MAERSK Line is to offer direct weekly New Zealand-West Coast South America (WCSA) service the South Pacific Express in both directions starting October 4.

This will provide two contra-rotating loops, making Maersk the only carrier with a two way weekly service between New Zealand and the WCSA,



Under the name South Pacific Express, this will connect New Zealand to Mexico, Panama, Colombia, Peru and Chile while providing an additional New Zealand-Far East northbound service by inserting a call at Tauranga on the westbound leg of its Far East-WCSA AC-3 service.



The AC-3 is one of three weekly Far East - WCSA loops organised in June within a restructuring of the carrier's network between Asia and the South American west coast, explains Alphaliner. 



The first AC-3 Tauranga call is planned for October 4 with the 9,640 TEU Aotea Maersk. So far trading as Svend Maersk, the ship was recently renamed with this New Zealand-related prefix. 



The New Zealand link will only be provided in the WCSA-NZ-Far East direction. It will complement the eastbound-only WCSA-NZ-Far East link offered since July on the Far East-WCSA AC-1 service.



This solution eliminates transshipments in Asia or California to connect the New Zealand and WCSA markets, therefore guaranteeing unrivalled transit times.



The Far East-New Zealand segments are marketed as Triple Star and supersede the former Triple Star service that connected the hubs of Tanjung Pelepas and Singapore to New Zealand. 



The two other existing New Zealand relay loops hubbing in the South East Asian hubs of Tanjung Pelepas and Singapore. 



Relay loops called the Northern Star and Southern Star will not be affected and will continue with connections to/from the Indian Ocean and to/from the Atlantic basin.



Their details are as follows: AC-1 - eastbound leg via NZ starts at Busan, Shanghai, Ningbo, Kaohsiung, Hong Kong, Shenzhen-Chiwan, Tauranga, San Antonio, Callao, Buenaventura, Balboa, Lazaro Cardenas, Manzanillo (Mex) and then back to Busan. This loop turns in 11 weeks and utilises 11 ships of 4,500-5,000 TEU.

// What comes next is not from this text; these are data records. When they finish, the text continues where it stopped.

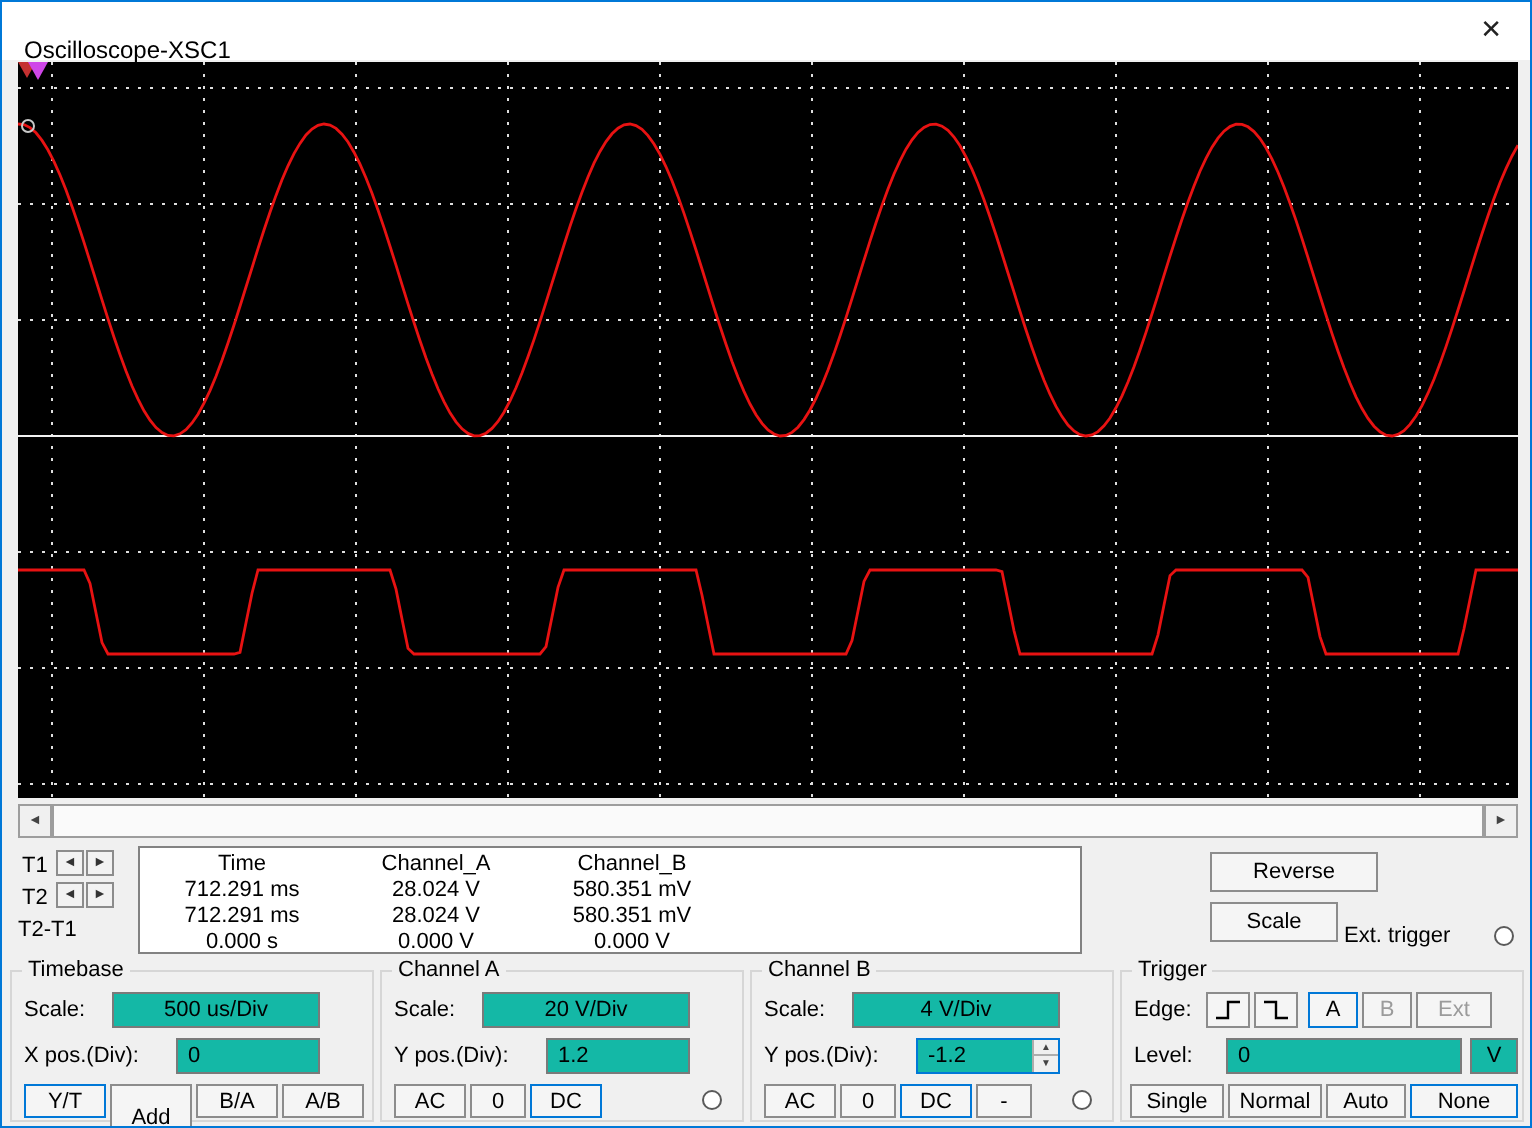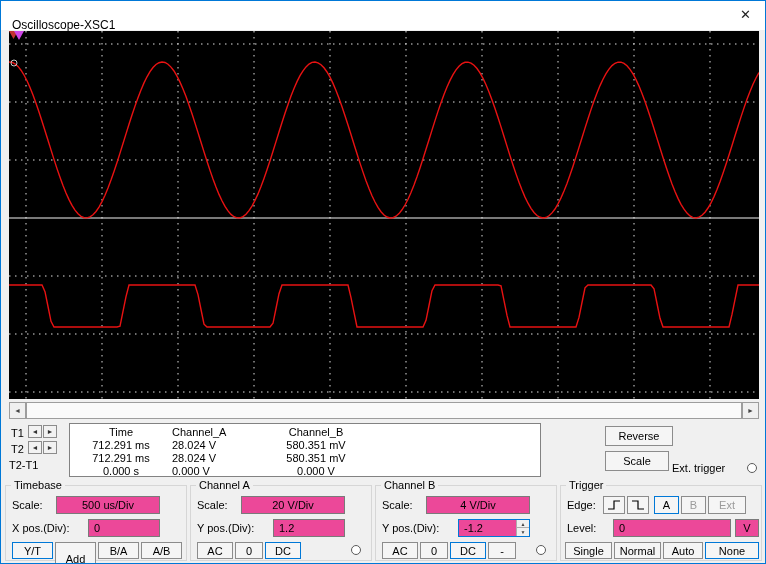"Channel_A" .mrow span:nth-child(2) { text-align: none -> center }
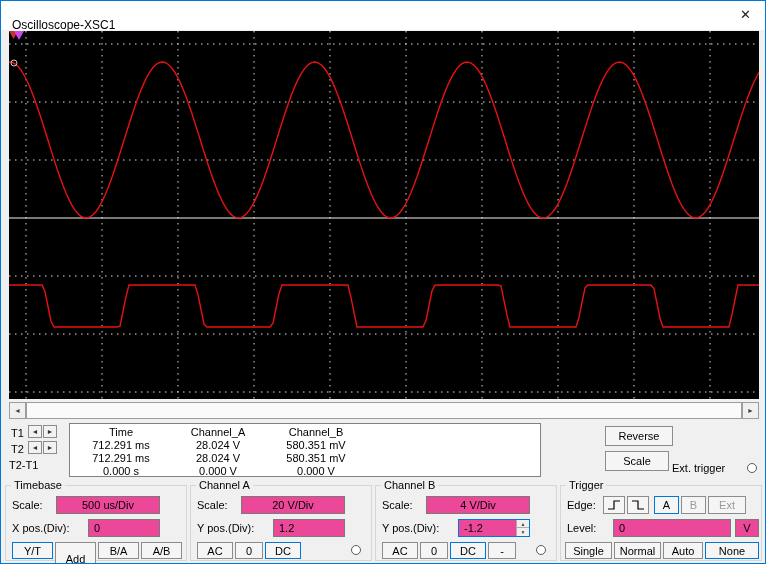"Reverse" div.btn { width: 68px -> 84px }
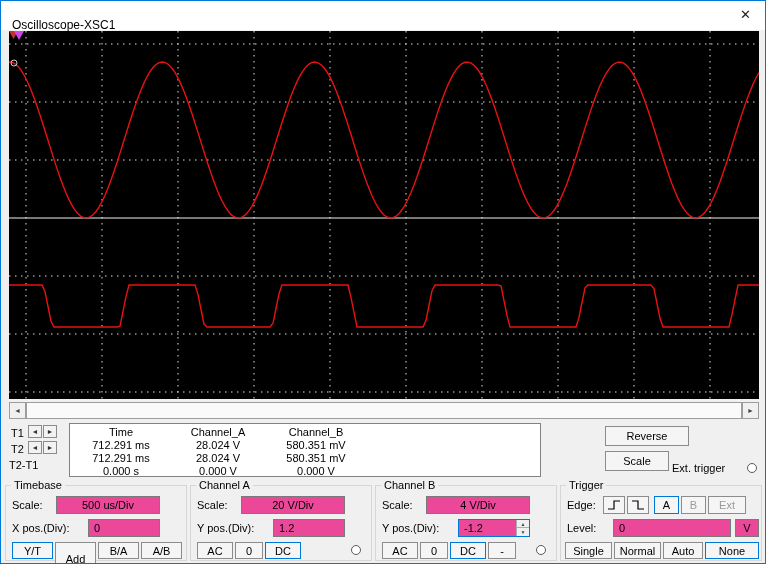"500 us/Div" .inp { background: #ec4899 -> #14b8a6 }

Then there is the AC-3 - Westbound leg via NZ-Manzanillo (Mex), Lazaro Cardenas, Balboa, Buenaventura, Callao, San Antonio, San Vicente, Tauranga, Kaohsiung, Guangzhou-Nansha, Hong Kong, Shenzhen-Chiwan, Ningbo, Kwangyang, Yokohama and then back to Manzanillo in a rotation that takes 11 weeks with 11 ships of 7,000-9,600 TEU.